■ **INPUT DATA**:
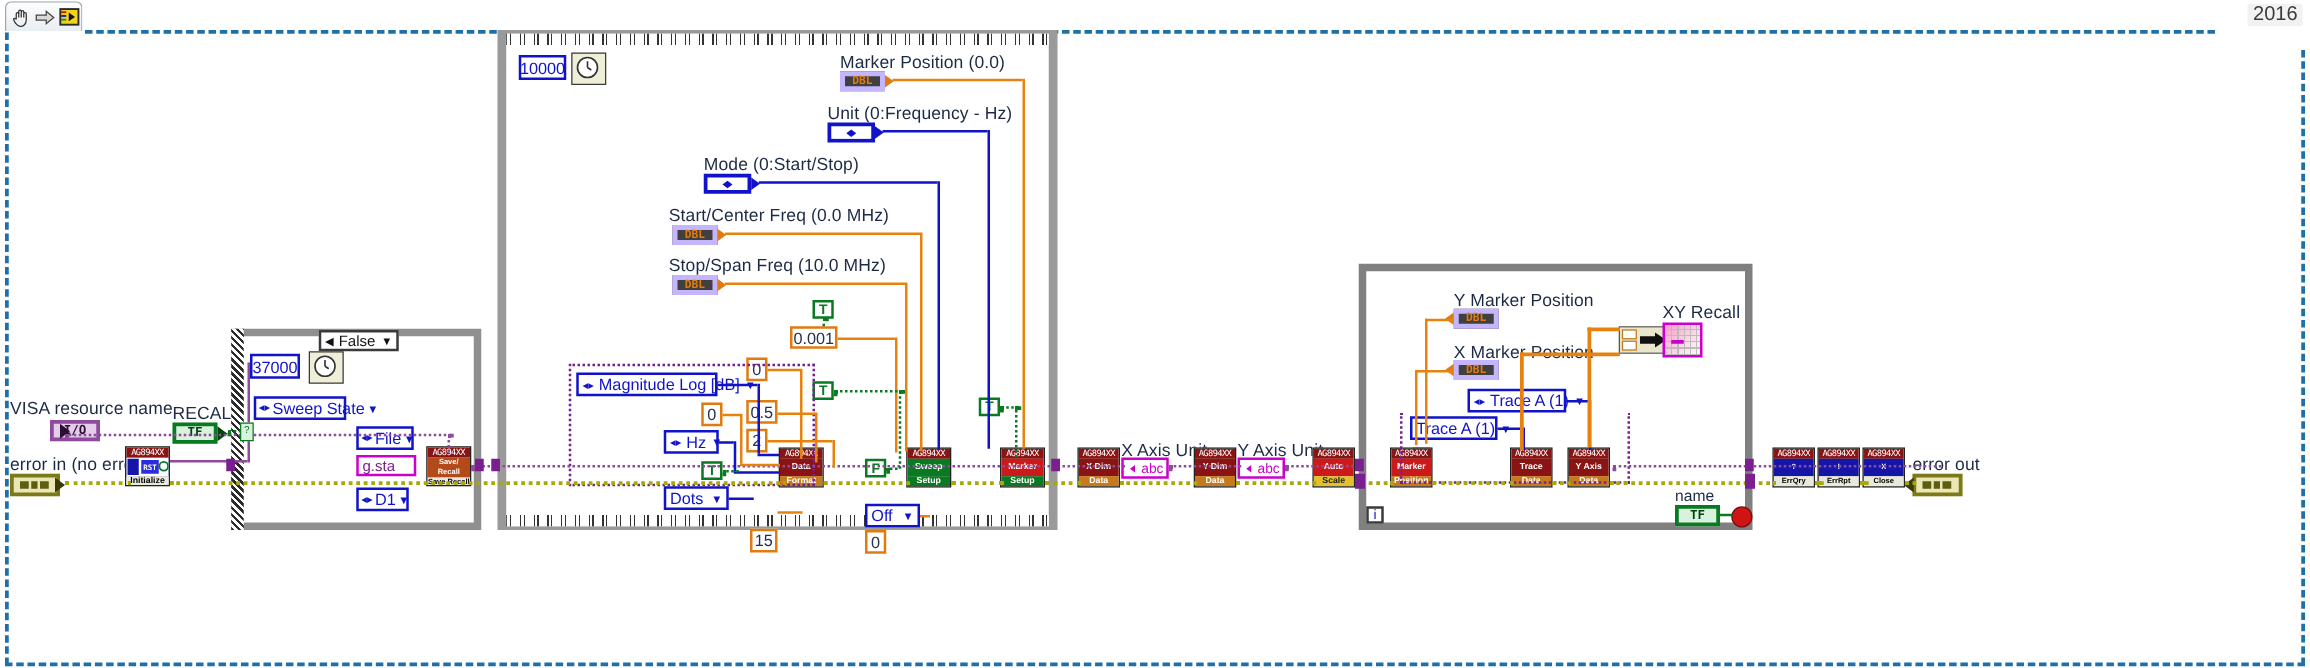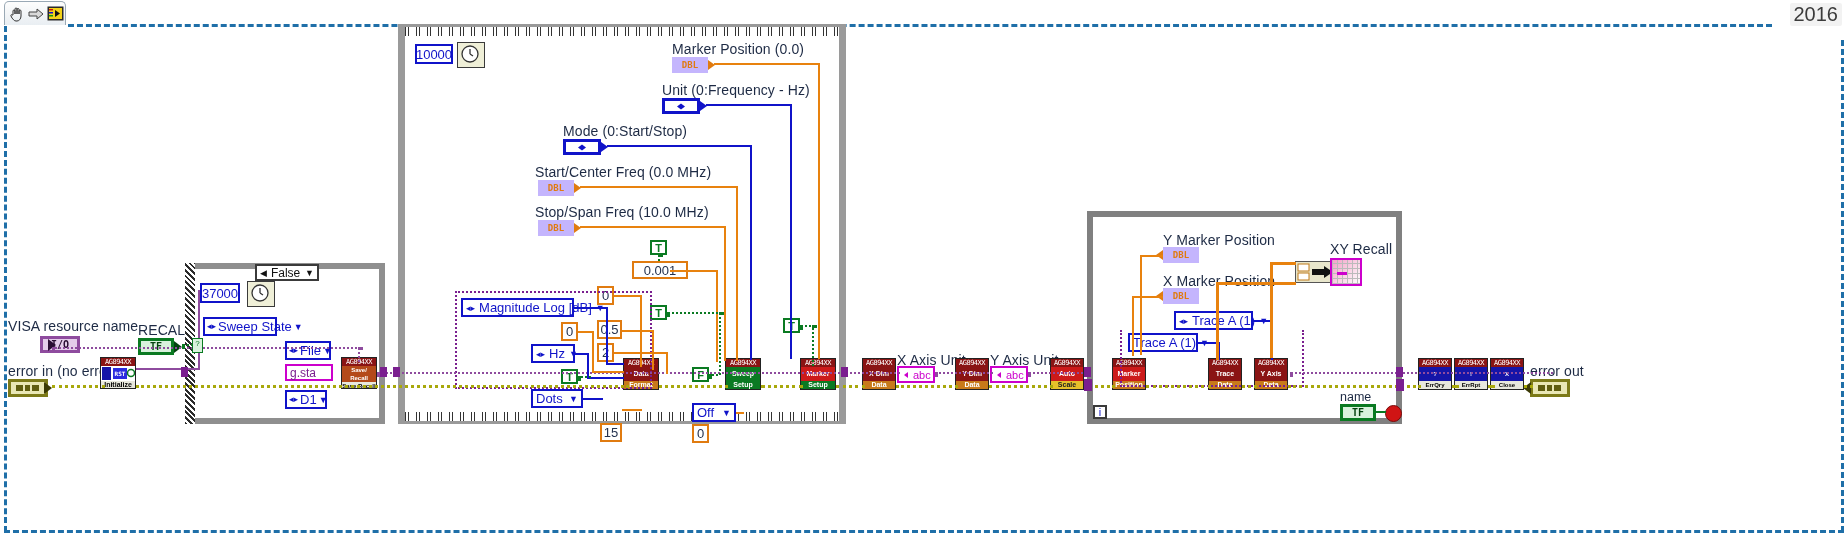"2016" .ver-badge { font-size: 20px -> 16px }
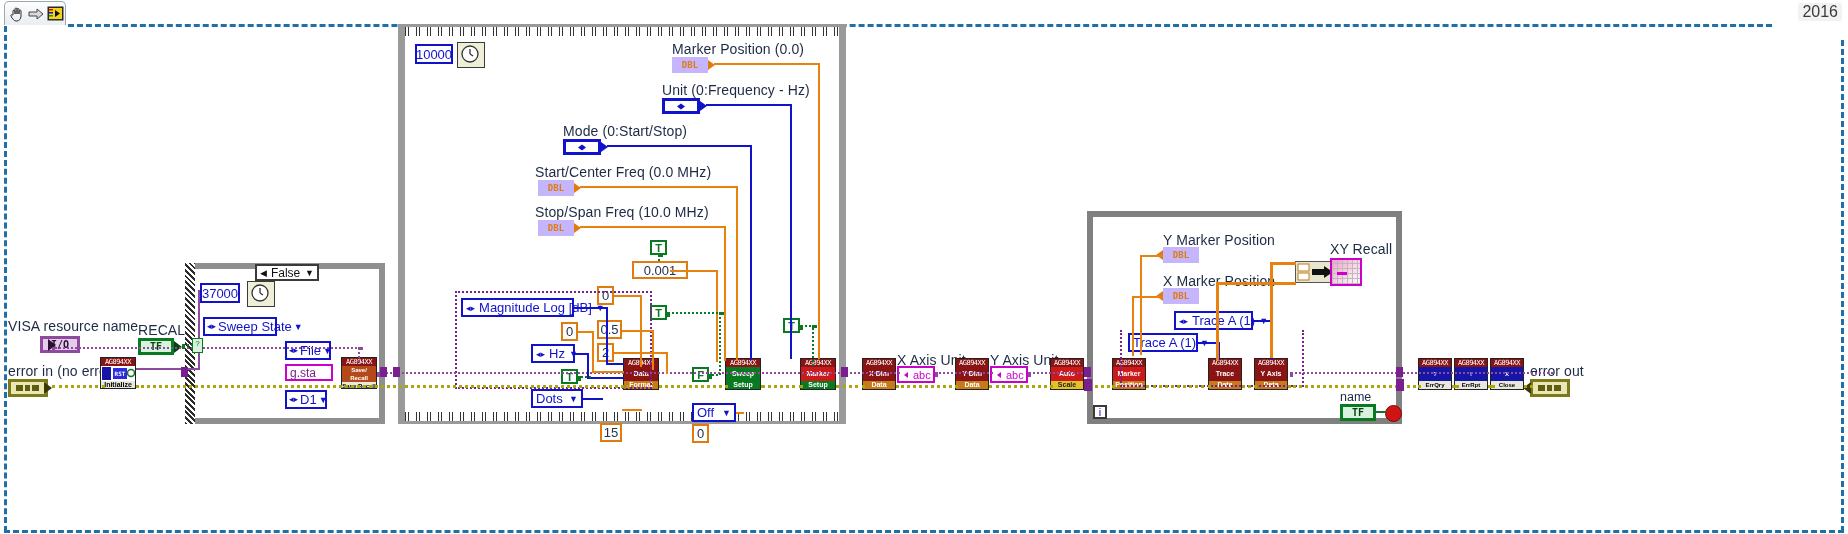"DBL" .term-dbl { border: 8px solid #c4b5fd -> 4px solid #c4b5fd }
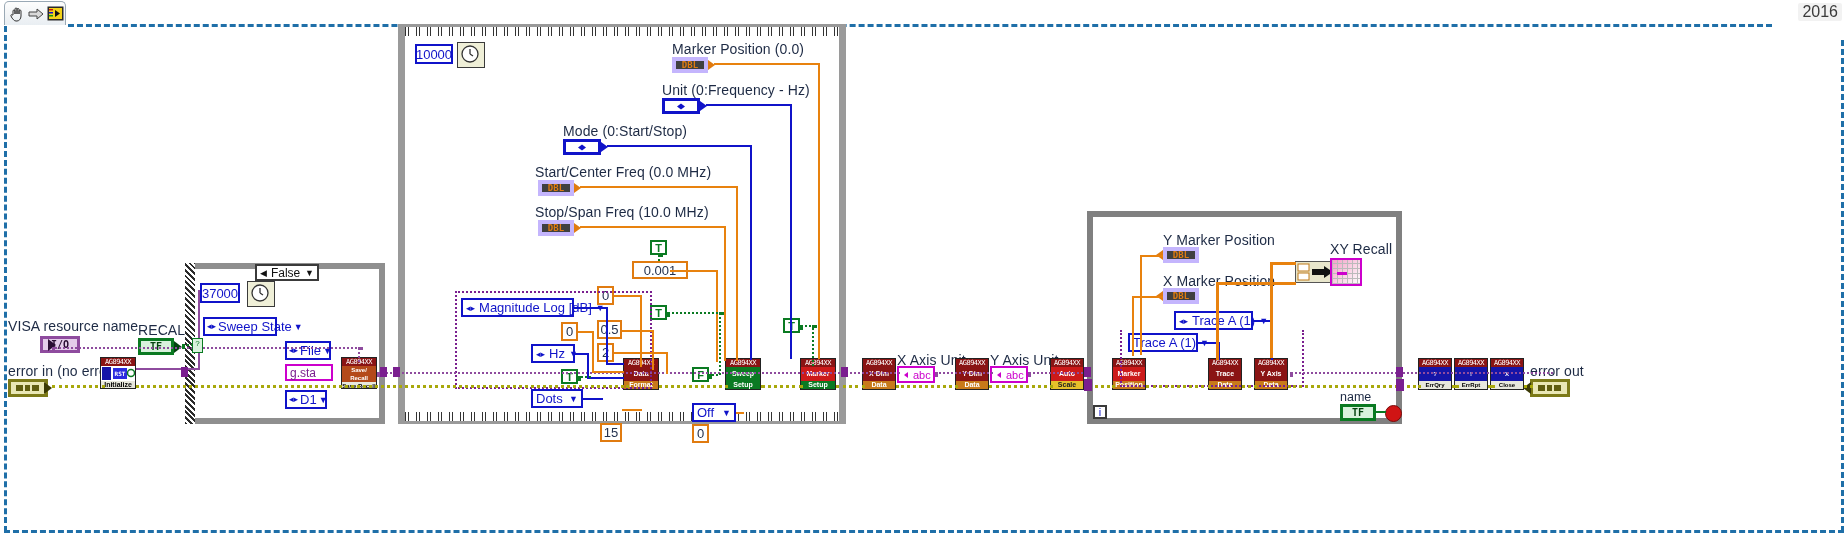"0.001" div.const { width: 56px -> 38px }
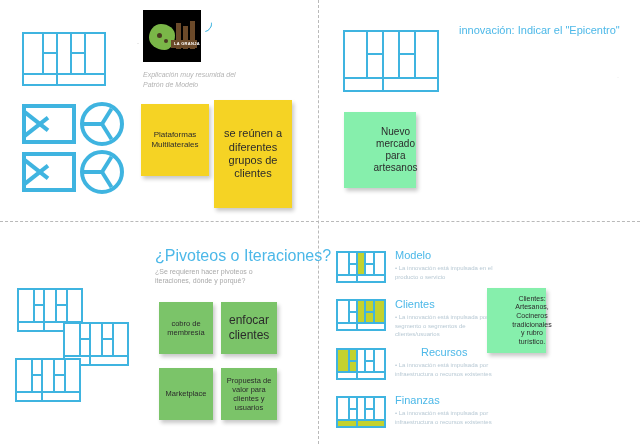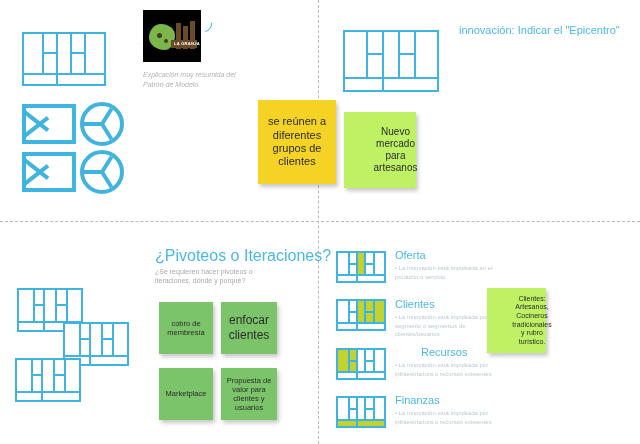"Plataformas Multilaterales" div.note { html: none -> <div>Plataformas Multilaterales</div> }
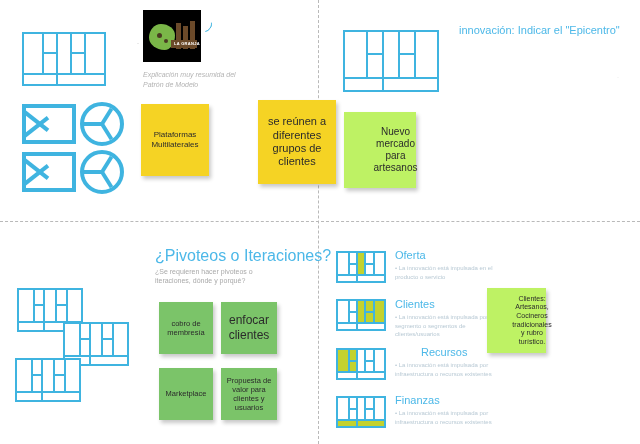"se reúnen a diferentes grupos" div.note { height: 84px -> 108px; margin-left: 44px -> none }
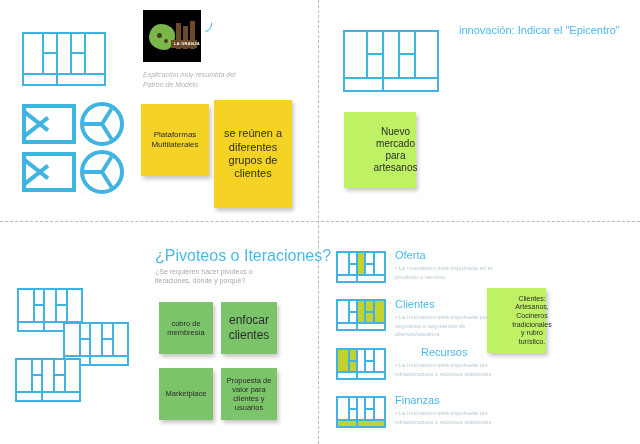"Nuevo mercado para artesanos" .note.yellow-soft { background: #bef264 -> #86efac }
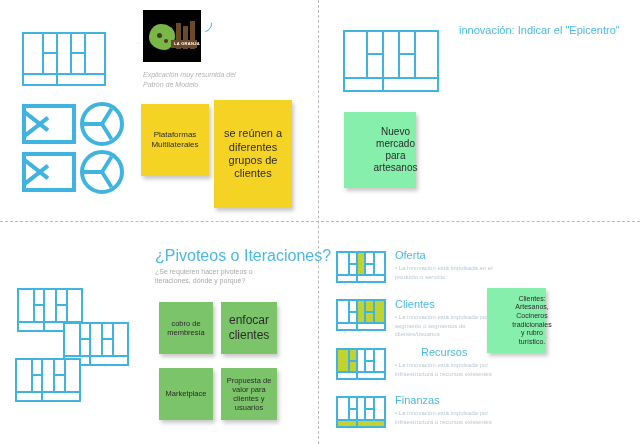"Oferta" div.br-title { text: Oferta -> Modelo }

■ **THE PROBLEM**: Your copy should consist only of the lines from the line holding "reúnen a diferentes" through the final line of the listing above, both included, with all pictures omitted.

■ **WRITTEN REPLY**:
"se reúnen a diferentes grupos" div.note { height: 84px -> 108px; margin-left: 44px -> none }
"Nuevo mercado para artesanos" .note.yellow-soft { background: #bef264 -> #86efac }
"Oferta" div.br-title { text: Oferta -> Modelo }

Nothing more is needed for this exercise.